[Excerpts from a dataset]
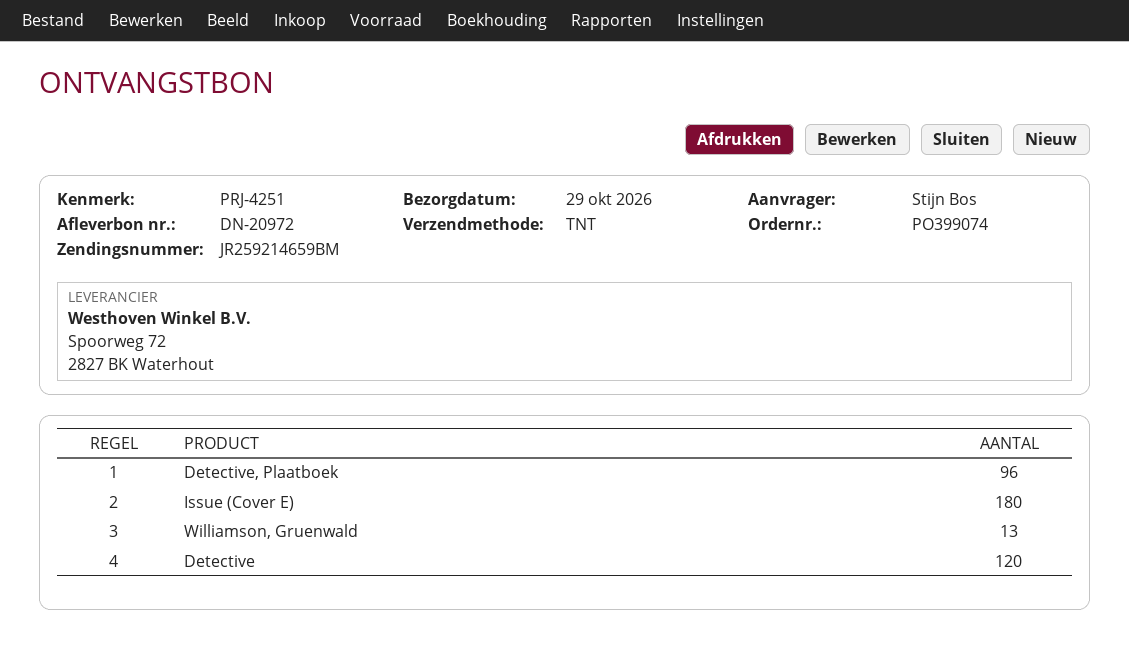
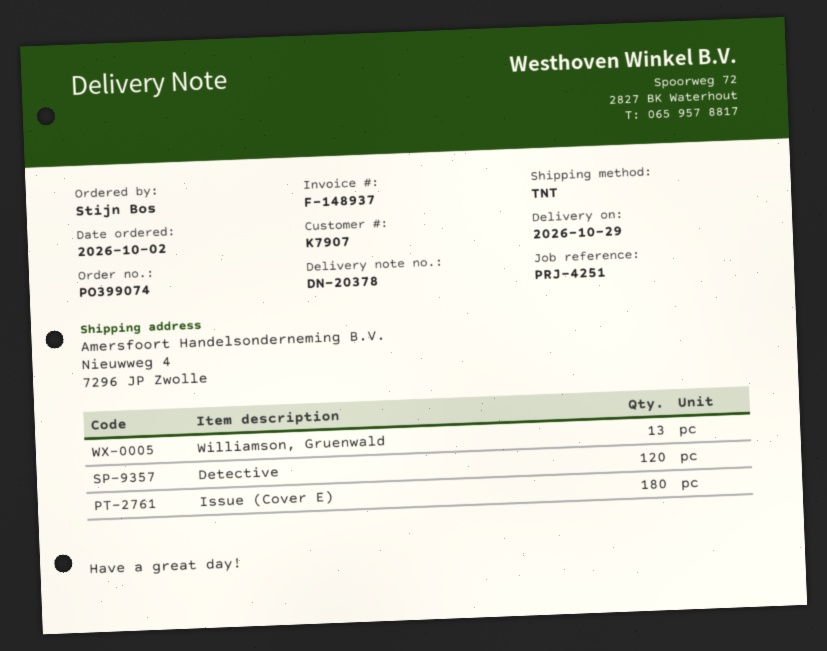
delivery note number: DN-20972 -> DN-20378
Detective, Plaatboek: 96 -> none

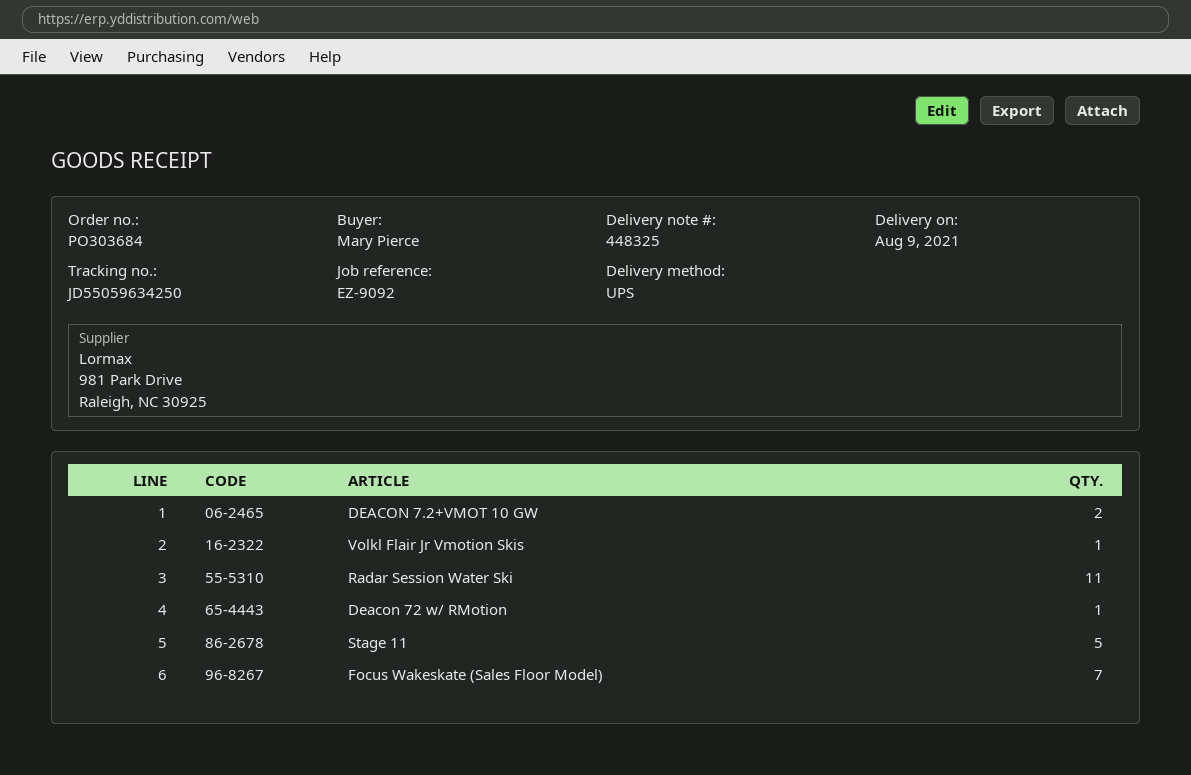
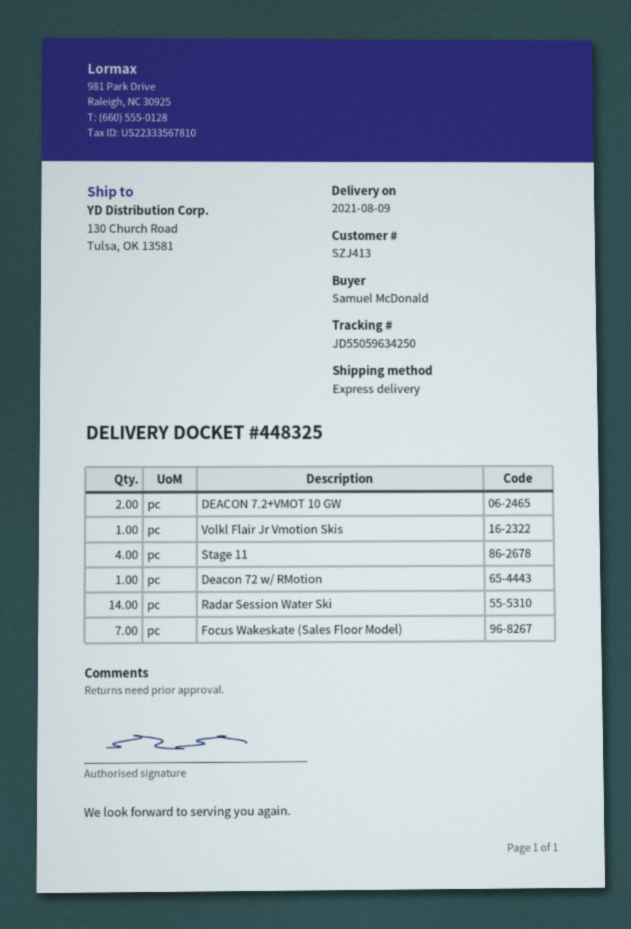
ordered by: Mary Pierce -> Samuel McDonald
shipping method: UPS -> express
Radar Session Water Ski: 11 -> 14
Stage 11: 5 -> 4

- EXERCISE INSTRUCTIONS
Make an exact copy of each line, beginning at the one containing "shipping method: UPS -> express" and ending with the last line of the data, and of no other line.

- COMPLETED EXERCISE
shipping method: UPS -> express
Radar Session Water Ski: 11 -> 14
Stage 11: 5 -> 4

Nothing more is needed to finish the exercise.